Vielen Dank, Frau Präsidentin. - Meine Damen und Herren! Eine Bemerkung zur Rede des Herrn Lehmann. Herr Lehmann, ich sehe zu jeder Landtagssitzung Polizisten, bei denen man sich erstens fragt, wie sie in Dienst gekommen sind, und bei denen man zweitens froh sein kann, dass sie aktuell nicht Dienst auf der Straße tun.
(Beifall bei der LINKEN - Mario Lehmann, AfD: Darüber machen Sie sich mal keine Gedanken! - Ulrich Siegmund, AfD: Hat wenigstens gearbeitet in seinem Leben!)
Meine Fraktion begrüßt den heute hier vorliegenden Antrag; denn die Freiheit von Wissenschaft, Forschung und Lehre wie übrigens auch die Freiheit der Kunst und der Presse, wie sie unser Grundgesetz regelt, ist nicht nur ein Wesensmerkmal der Demokratie, es ist auch ihre Bedingung.
Die Gesetzgeber auf Bundes- und Landesebene haben bei der Ausgestaltung des Rahmens dafür einigen Gestaltungsspielraum.
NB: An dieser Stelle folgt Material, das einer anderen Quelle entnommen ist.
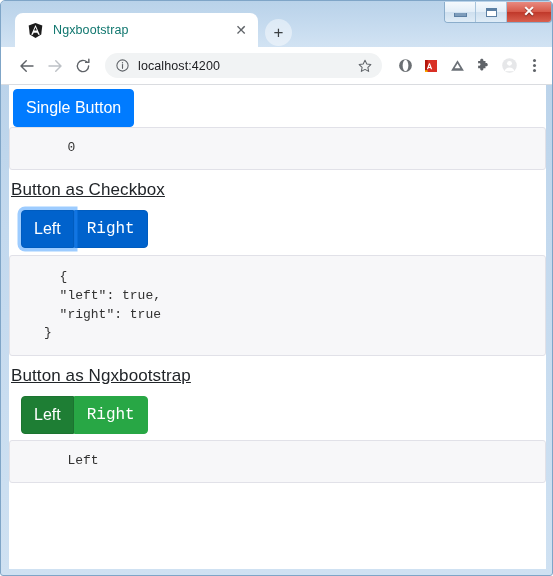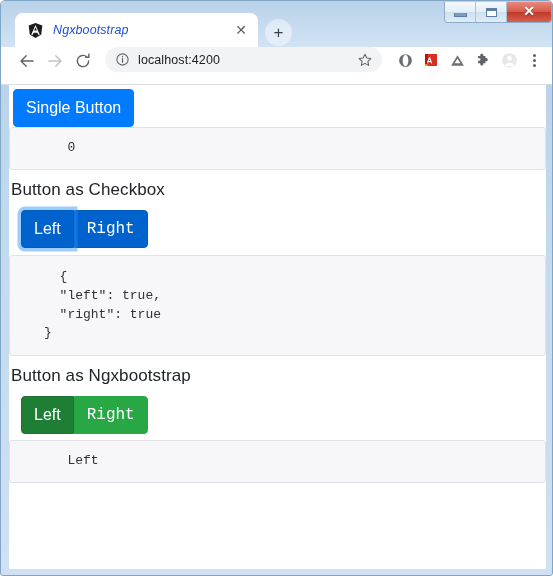--- a/index.html
+++ b/index.html
@@ -105,26 +105,25 @@
   }
   .tab-favicon {
     width: 17px; height: 17px;
     flex: 0 0 auto;
     margin-right: 9px;
     display: block;
   }
   .tab-title {
     flex: 1 1 auto;
     font-size: 12.5px;
-    color: #1d4ed8;
+    color: #0f766e;
     white-space: nowrap;
     overflow: hidden;
     text-overflow: ellipsis;
     letter-spacing: 0.1px;
-    font-style: italic;
   }
   .tab-close {
     flex: 0 0 auto;
     width: 18px; height: 18px;
     display: flex;
     align-items: center;
     justify-content: center;
     color: #5f6368;
     font-size: 14px;
     line-height: 1;
@@ -144,21 +143,21 @@
   }
 
   
   .toolbar {
     position: absolute;
     left: 0; top: 46px;
     width: 553px;
     height: 38px;
     background: #ffffff;
     display: flex;
-    align-items: flex-start;
+    align-items: center;
     border-bottom: 1px solid #dadce0;
     box-sizing: border-box;
   }
   .nav-icon {
     width: 28px; height: 28px;
     display: flex;
     align-items: center;
     justify-content: center;
     flex: 0 0 auto;
   }
@@ -279,20 +278,21 @@
   pre.output.tall { padding-top: 12px; padding-bottom: 12px; }
 
   h4.section {
     font-size: 17px;
     font-weight: 400;
     margin: 9px 0 0 0;
     padding: 0 0 0 2px;
     color: #212529;
     line-height: 1.3;
     letter-spacing: 0.1px;
+    text-decoration: underline;
   }
 </style>
 </head>
 <body>
 
 <div class="window">
 
   <div class="titlebar">
     <div class="win-controls">
       <div class="win-btn">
Um genau den geht es auch, wenn wir über den heutigen Antrag reden.
Die Stärkung der Wissenschaftsfreiheit und die Etablierung des Forschungsstandortes können Teil eines Weges sein, der noch beschritten werden muss und an dessen Ende es um nicht weniger geht als um Zukunftsfestigkeit.
Uns geht es dabei vor allem um die Stärkung des Standortes und die Steigerung seiner Attraktivität, um die bestmögliche Arbeitssituation für Lehrende wie Lernende und um die Voraussetzungen für eine moderne, zeitgemäße Ausbildung. Die Zukunftsfähigkeit hängt auch und maßgeblich von innovativen Forschungsleistungen, die an der Hochschule erarbeitet werden, ab.